Start of Entries supplied
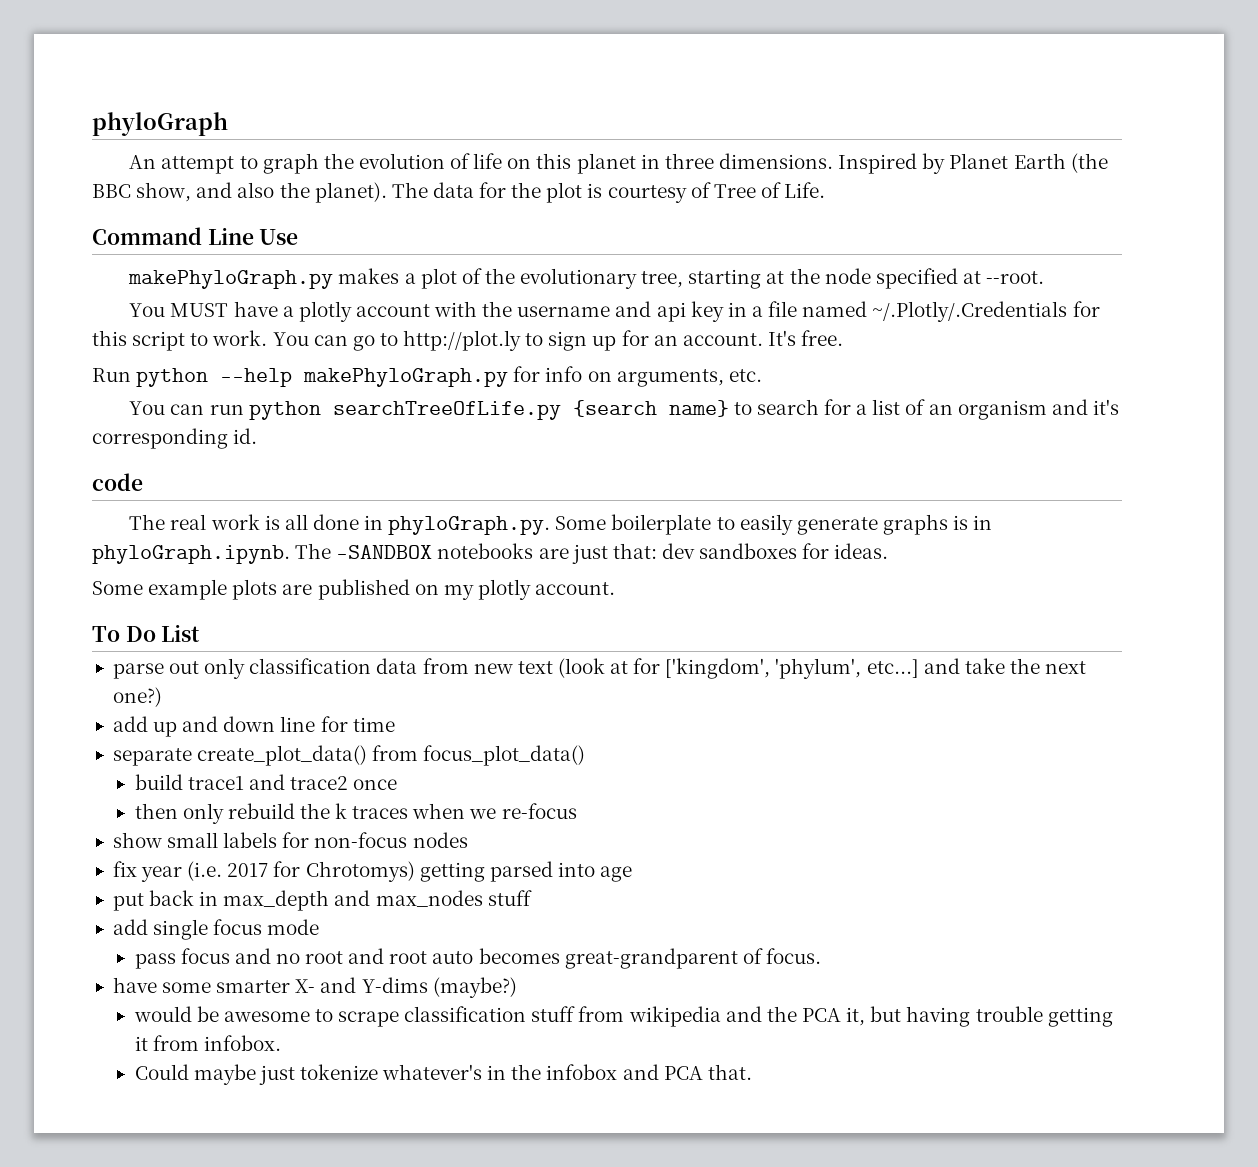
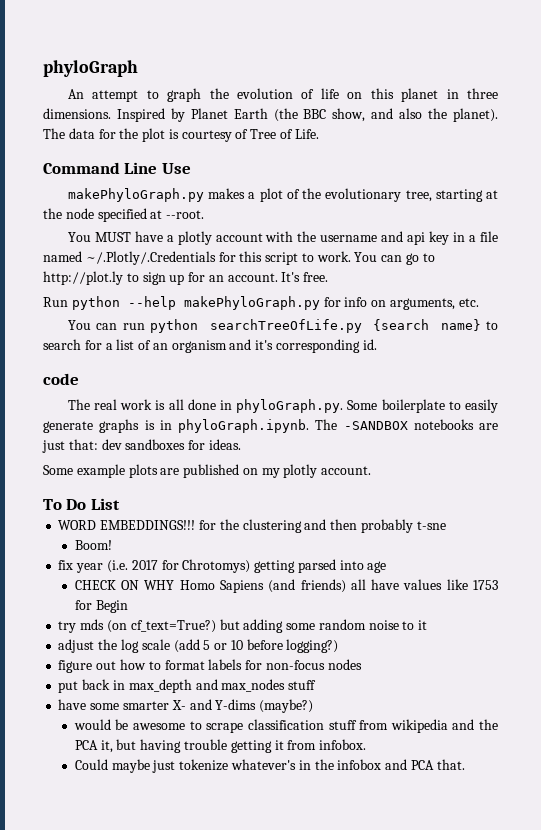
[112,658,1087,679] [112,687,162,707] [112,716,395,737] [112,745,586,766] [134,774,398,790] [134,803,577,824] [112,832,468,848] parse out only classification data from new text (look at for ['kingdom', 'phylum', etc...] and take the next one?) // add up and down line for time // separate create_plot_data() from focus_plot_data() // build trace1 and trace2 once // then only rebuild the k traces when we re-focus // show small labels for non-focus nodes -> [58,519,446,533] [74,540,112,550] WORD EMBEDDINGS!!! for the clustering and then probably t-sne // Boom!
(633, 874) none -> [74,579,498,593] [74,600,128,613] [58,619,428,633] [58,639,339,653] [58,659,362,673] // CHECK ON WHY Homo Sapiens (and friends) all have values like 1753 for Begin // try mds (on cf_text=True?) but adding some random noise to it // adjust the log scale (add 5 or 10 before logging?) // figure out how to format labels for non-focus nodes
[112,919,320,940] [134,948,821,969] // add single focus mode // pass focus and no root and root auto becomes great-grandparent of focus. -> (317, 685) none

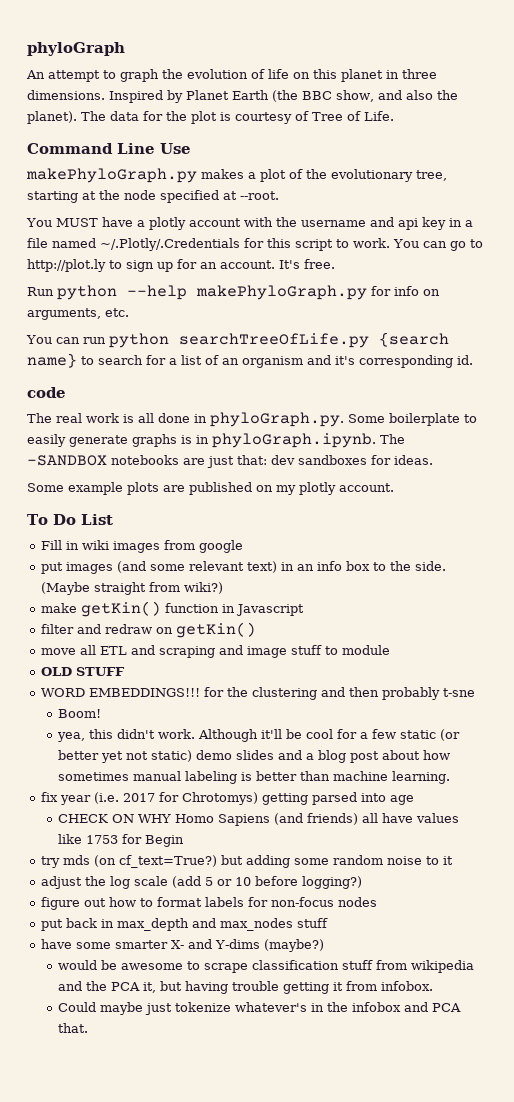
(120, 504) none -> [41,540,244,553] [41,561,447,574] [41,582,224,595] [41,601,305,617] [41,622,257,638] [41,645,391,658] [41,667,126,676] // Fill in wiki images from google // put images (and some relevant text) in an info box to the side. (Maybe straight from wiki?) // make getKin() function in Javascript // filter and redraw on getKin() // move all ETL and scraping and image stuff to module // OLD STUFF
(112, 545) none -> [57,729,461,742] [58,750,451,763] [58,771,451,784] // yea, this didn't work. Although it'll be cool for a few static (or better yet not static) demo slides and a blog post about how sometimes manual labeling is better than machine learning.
End of Entries supplied
= Required action =
Without any picture, return exactly the lines of the records above from the first through the line that contains "(633, 874) none".

= Written answer =
[112,658,1087,679] [112,687,162,707] [112,716,395,737] [112,745,586,766] [134,774,398,790] [134,803,577,824] [112,832,468,848] parse out only classification data from new text (look at for ['kingdom', 'phylum', etc...] and take the next one?) // add up and down line for time // separate create_plot_data() from focus_plot_data() // build trace1 and trace2 once // then only rebuild the k traces when we re-focus // show small labels for non-focus nodes -> [58,519,446,533] [74,540,112,550] WORD EMBEDDINGS!!! for the clustering and then probably t-sne // Boom!
(633, 874) none -> [74,579,498,593] [74,600,128,613] [58,619,428,633] [58,639,339,653] [58,659,362,673] // CHECK ON WHY Homo Sapiens (and friends) all have values like 1753 for Begin // try mds (on cf_text=True?) but adding some random noise to it // adjust the log scale (add 5 or 10 before logging?) // figure out how to format labels for non-focus nodes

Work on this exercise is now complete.